Anyone who's played any of the SimCity games knows just how pesky the virtual people inhabiting those digital metropolises can be; whether moaning about taxes or whining for a sports stadium, the "Sims" were a difficult bunch to manage. Happily, they remain just as challenging in The Sims, thriving only when you tend to the minutest details of their lives. One of the most remarkable things about the game is how the design team has distilled gameplay into three basic functions - building, buying, and living - and yet managed to pack so much of the real world into those seemingly limiting specifications.
Every game starts with creating a new, single Sim and deciding his or her sex, skin, and basic appearance before dividing points among basic character qualities: neatness, outgoingness, activity level, playfulness, and niceness. After that you dive right into the building portion of the game. Since you start with a set amount of money, you can either immediately purchase a model home or create your own. Designing your own home is a remarkably intuitive process, using a simple click-and-drag interface to plop down floors, walls, windows, doors, and anything else you feel your home needs. You will have to resist the temptation to blow all your money on the biggest house you can afford right off the bat, since you'll have to furnish it as well; forget to set aside enough money for a toilet and shower, and life will get very Appalachian very fast.
You Can Buy Happiness
Keeping your Sims content is the primary challenge. While big rooms and lots of windows will make them happy, the chief purveyor of pleasure comes in the form of material goods. Comfy chairs, aquariums, stereo equipment, hot tubs, and state-of-the-art kitchens are just a smattering of the objects that fill up your Sims' living space.
All the objects are programmed with attributes affecting both your Sims' mood and their behavior; this means that as you accumulate more stuff, you also acquire more options in terms of things to do. Entertainment objects facilitate social interaction, giving visitors something to do when they drop by, while quality-of-life improvements, such as plants, just make your Sims happier. Of course, you'll have to maintain all these things - fail to water your plants, and they'll die, bumming out your Sim. This amount of micromanagement may be daunting, so you'll be able to hire gardeners to care for your lawn, while maids will tidy up the house.
Beyond this, objects can also affect who your Sim is: Purchase an easel, and your Sim will start painting, improving the Sim's creativity and opening up new life paths, primarily in terms of employment advancement. As Will Wright explains, the gist of this "behavioral architecture" is that the intelligence is a function not only of the people in the houses, but also of the environment you've provided for them.

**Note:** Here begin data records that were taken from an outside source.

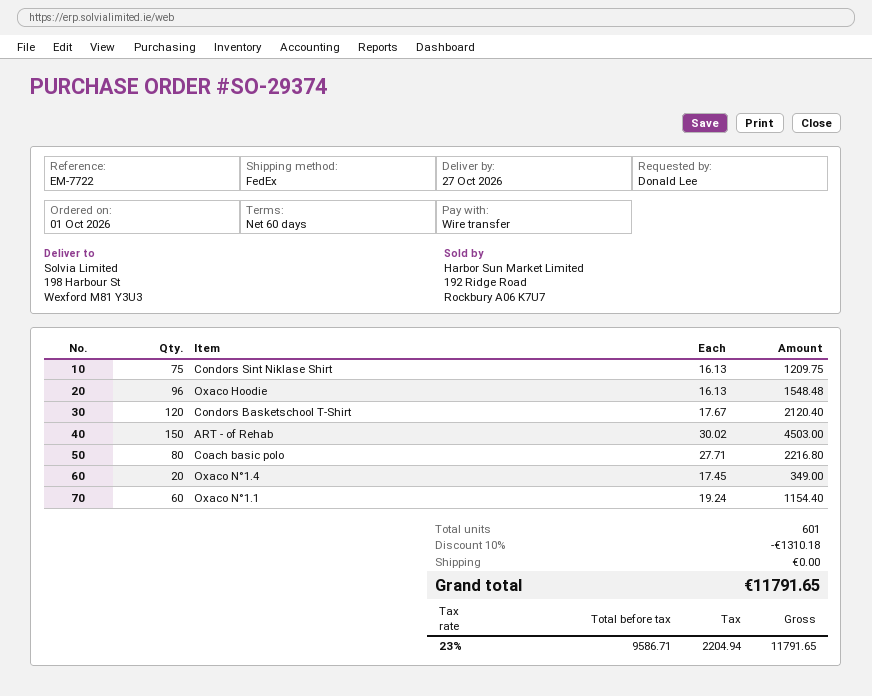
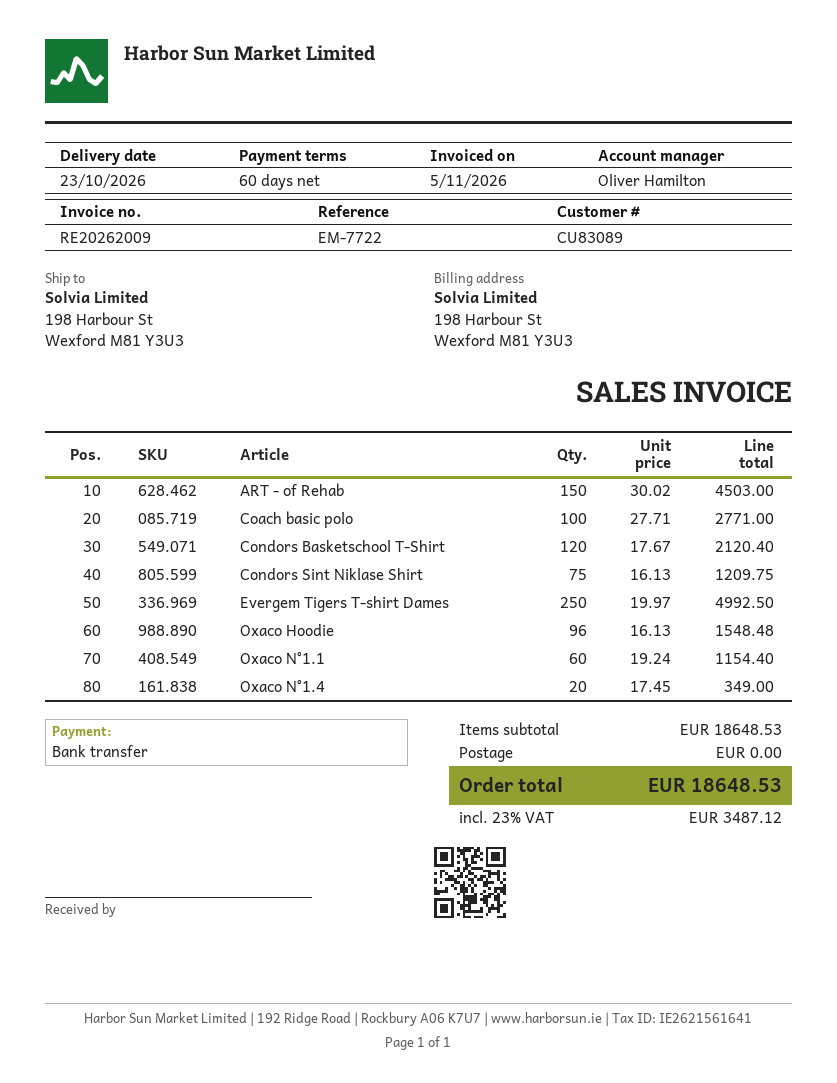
delivery date: 2026-10-27 -> 2026-10-23
Coach basic polo: 80 x 27.71 = 2216.80 -> 100 x 27.71 = 2771.00
Evergem Tigers T-shirt Dames: none -> 250 x 19.97 = 4992.50
discount: 10% = 1310.18 -> none
tax: 23% = 2204.94 -> 23% = 3487.12
total: 11791.65 -> 18648.53

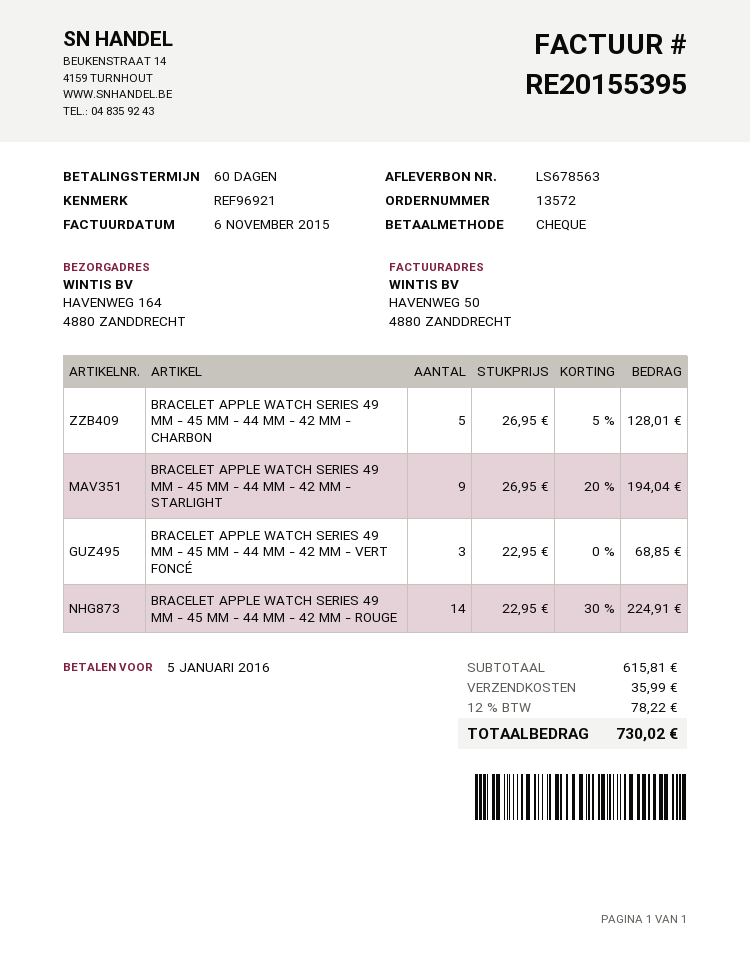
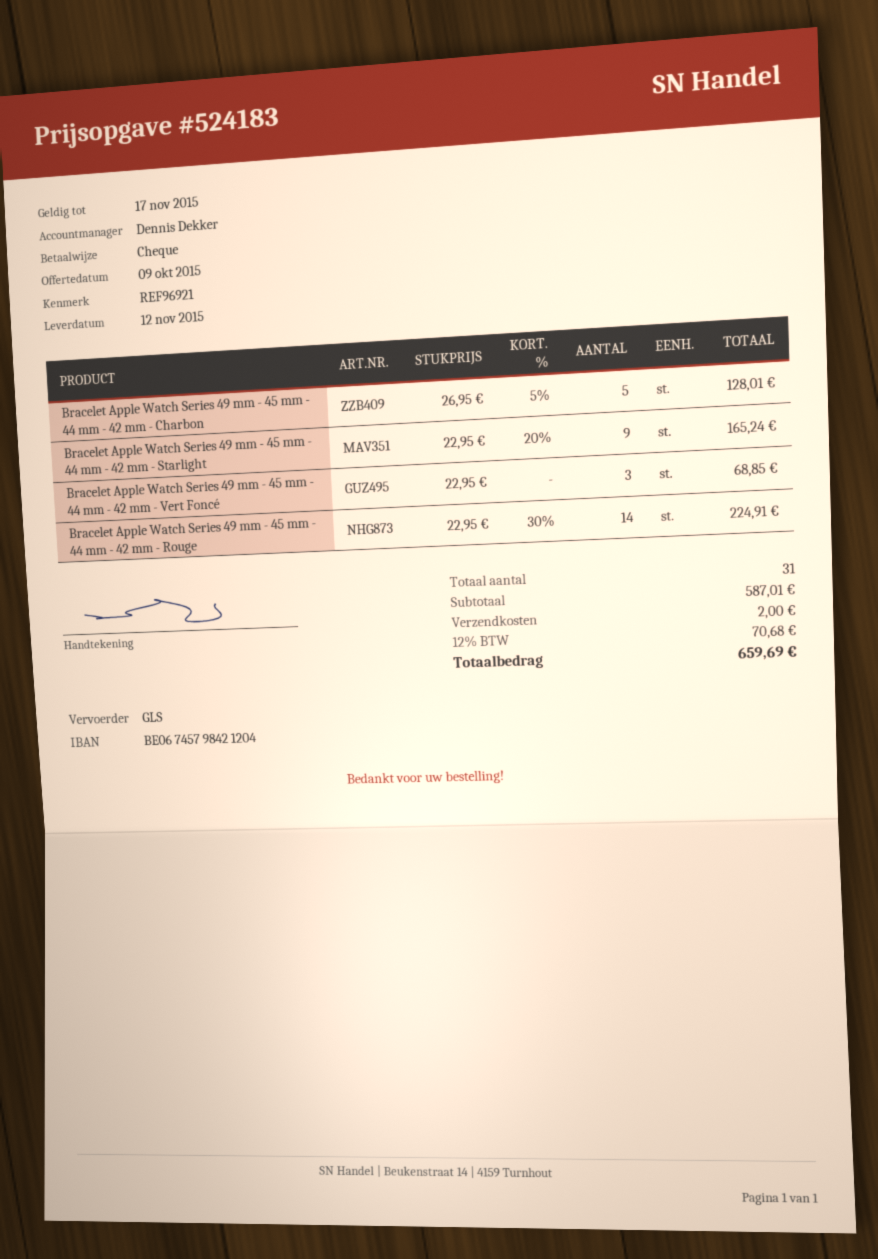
BRACELET APPLE WATCH SERIES 49 MM - 45 MM - 44 MM - 42 MM - STARLIGHT: 9 x 26.95 - 20% = 194.04 -> 9 x 22.95 - 20% = 165.24
subtotal: 615.81 -> 587.01
shipping: 35.99 -> 2.00
tax: 12% = 78.22 -> 12% = 70.68
total: 730.02 -> 659.69

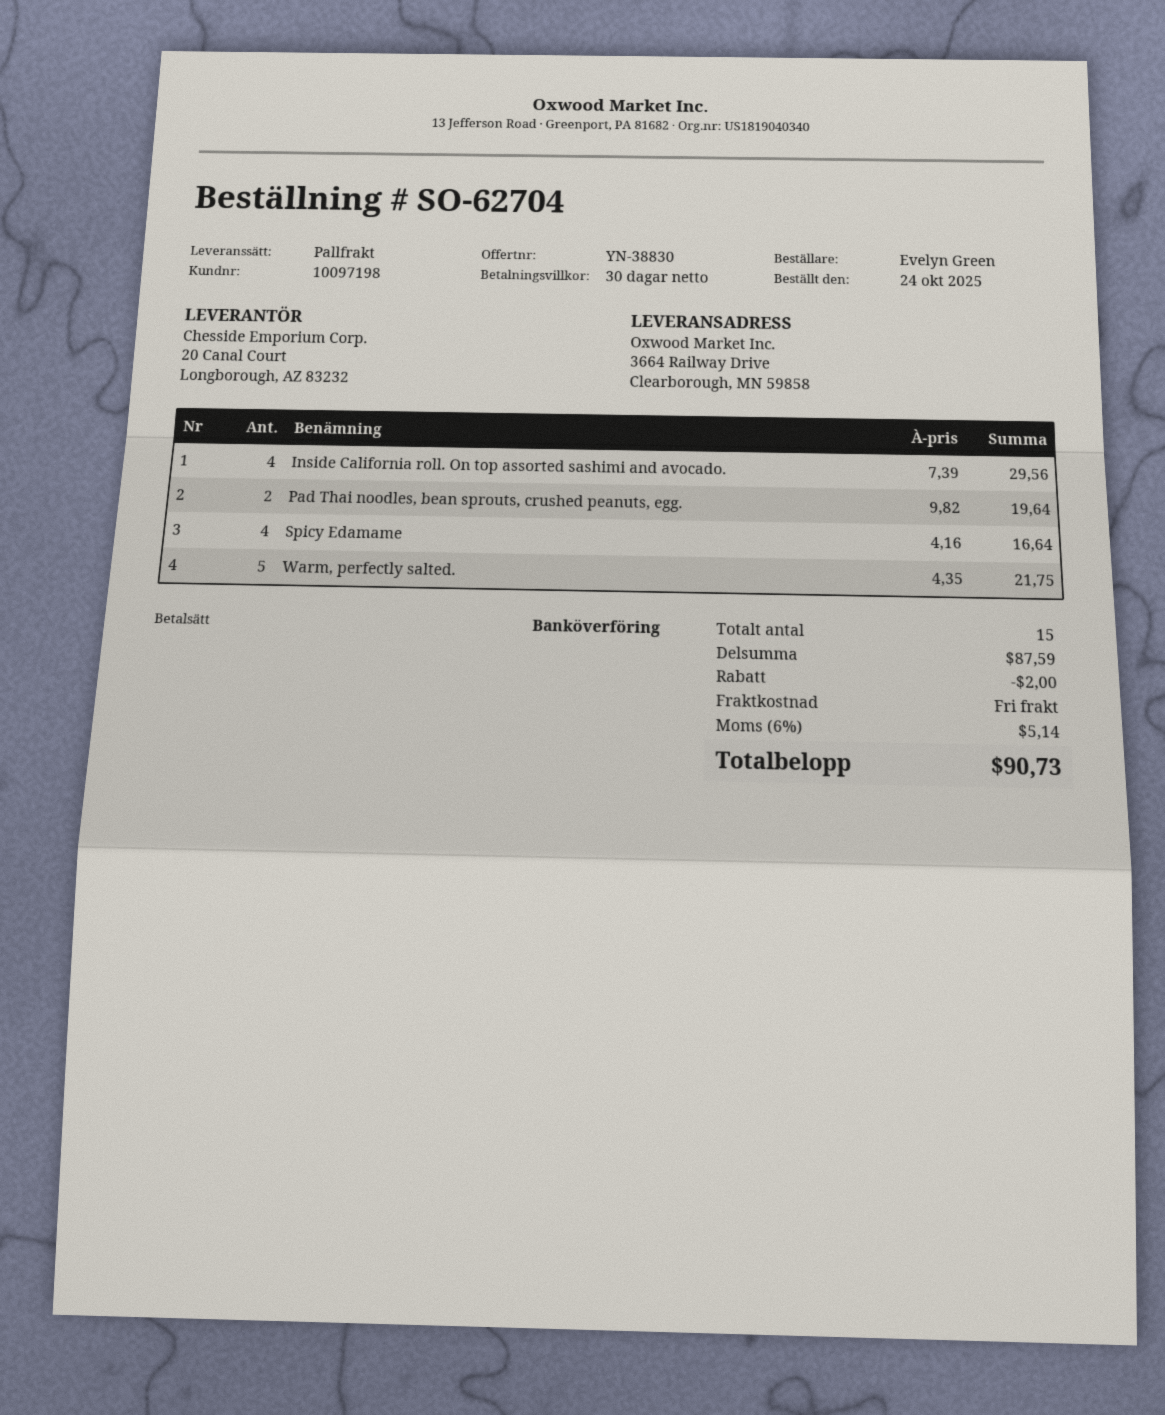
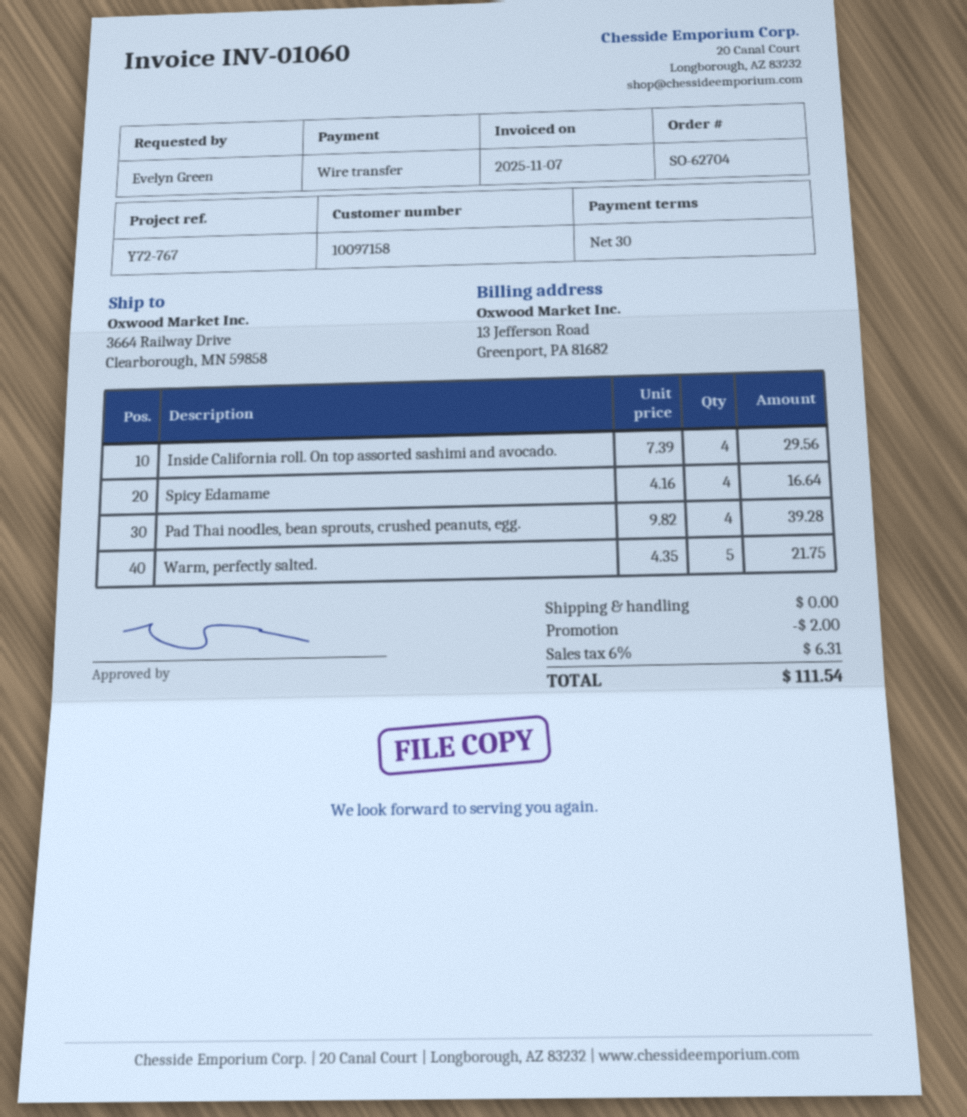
customer number: 10097198 -> 10097158
Pad Thai noodles, bean sprouts, crushed peanuts, egg.: 2 x 9.82 = 19.64 -> 4 x 9.82 = 39.28
tax: 6% = 5.14 -> 6% = 6.31
total: 90.73 -> 111.54

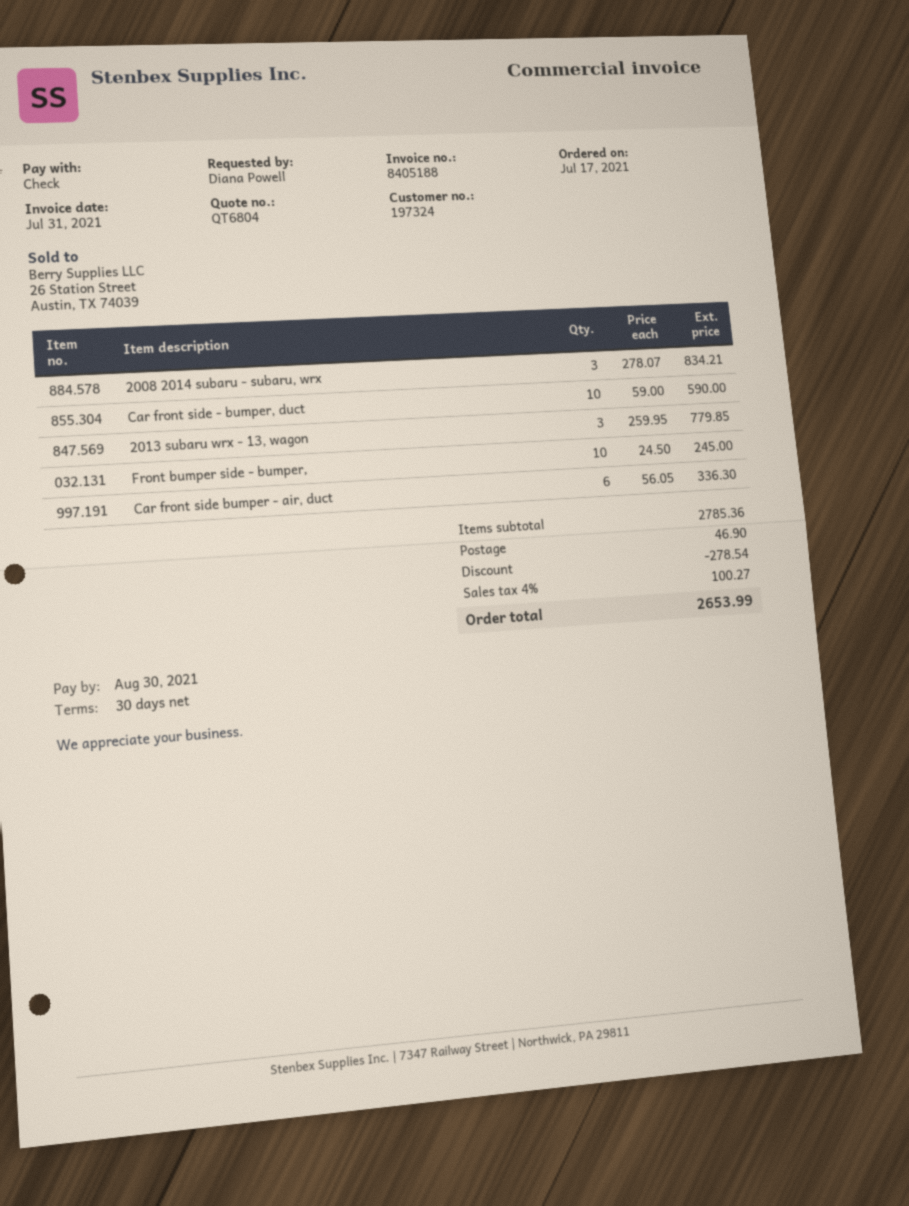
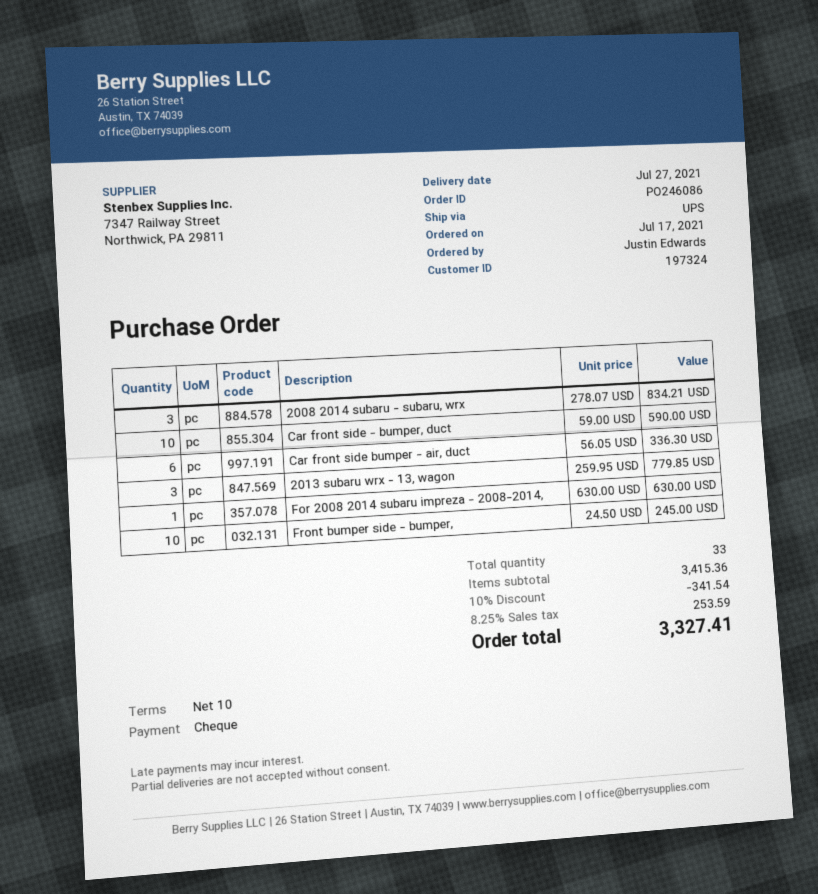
payment terms: 30 days -> 10 days
ordered by: Diana Powell -> Justin Edwards
For 2008 2014 subaru impreza - 2008-2014,: none -> 1 x 630.00 = 630.00
subtotal: 2785.36 -> 3415.36
discount: 278.54 -> 341.54
shipping: 46.90 -> none
tax: 4% = 100.27 -> 8.25% = 253.59
total: 2653.99 -> 3327.41

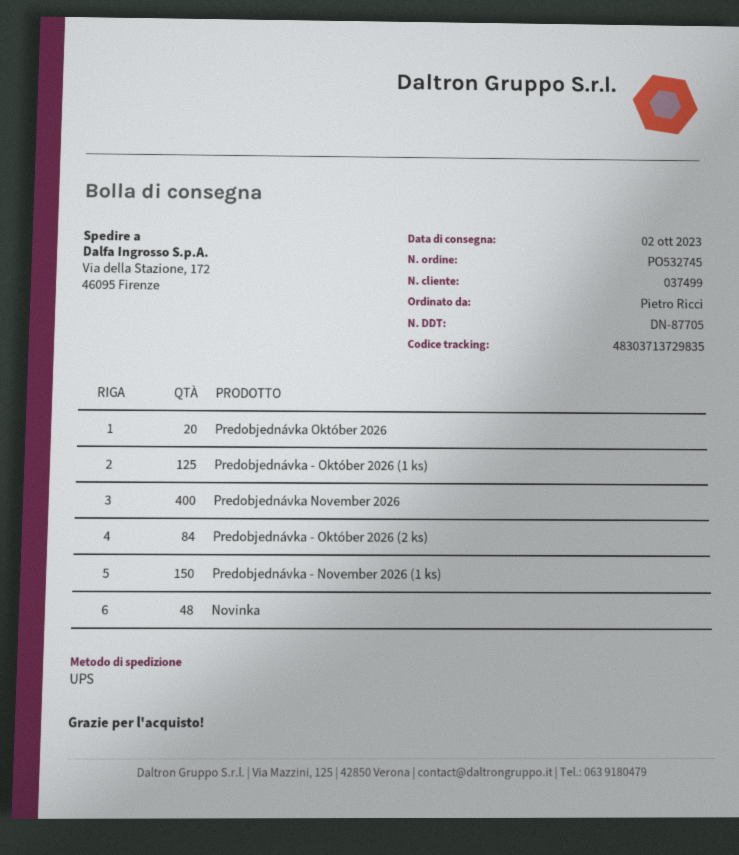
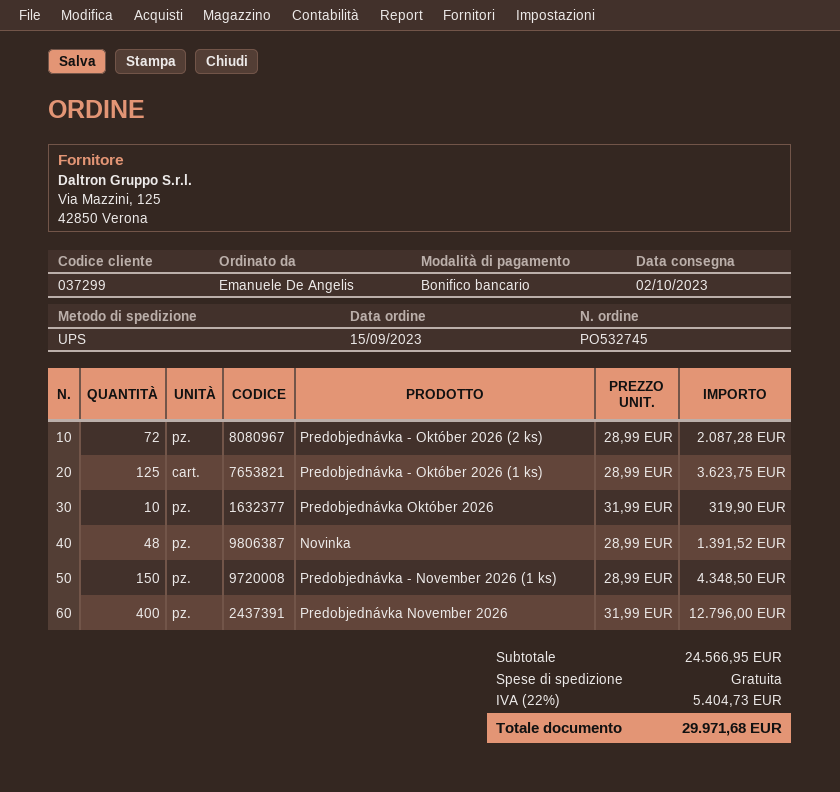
customer number: 037499 -> 037299
ordered by: Pietro Ricci -> Emanuele De Angelis
Predobjednávka Október 2026: 20 -> 10
Predobjednávka - Október 2026 (2 ks): 84 -> 72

That's right, you'll have to get a job. The game will include ten career tracks, each with ten jobs; for instance, you can take a budding actor from a meager waiter job to superstardom, or you can guide enlisted army personnel to the high-profile life of an astronaut.
Life of the Party
The living part of the game is probably the most important - it's undoubtedly the most fascinating, especially when it comes to Sims interacting with their neighbors. Other people will eventually drop by, and it's your job to forge relationships with them all. Ideally, you'd like warm relationships, since you'll need to make friends and influence people in order to reach the higher career tracks - not to mention start a family. It would be easier if you could control the neighbors, but even though they're from families you've created in other parts of the neighborhood, you can't control them once they leave their own home.
While parties, hot-tub get-togethers, and conversations about aliens and other common interests will help you get and keep your friends, you'll really have to work to get a spouse. You'll have to woo someone with back rubs, compliments, hugs, and kisses before you pop the question. Just as in real life, one miscue could foul the whole deal. Once you do wed, you'll then gain direct control of your new partner and can start a family, growing to a maximum of eight - perfect for a very Brady Christmas.
Family Album
Early play testers are responsible for the creation of one of The Sims' coolest features - a built-in screen-capture utility that lets you string together and annotate a series of shots. What Maxis discovered when people played the game was that they instinctively constructed stories around the squabbles, job promotions, and untimely deaths of their pet people. These photo albums can be saved in a very tidy web-page format and posted online, letting people share the stories of their virtual families.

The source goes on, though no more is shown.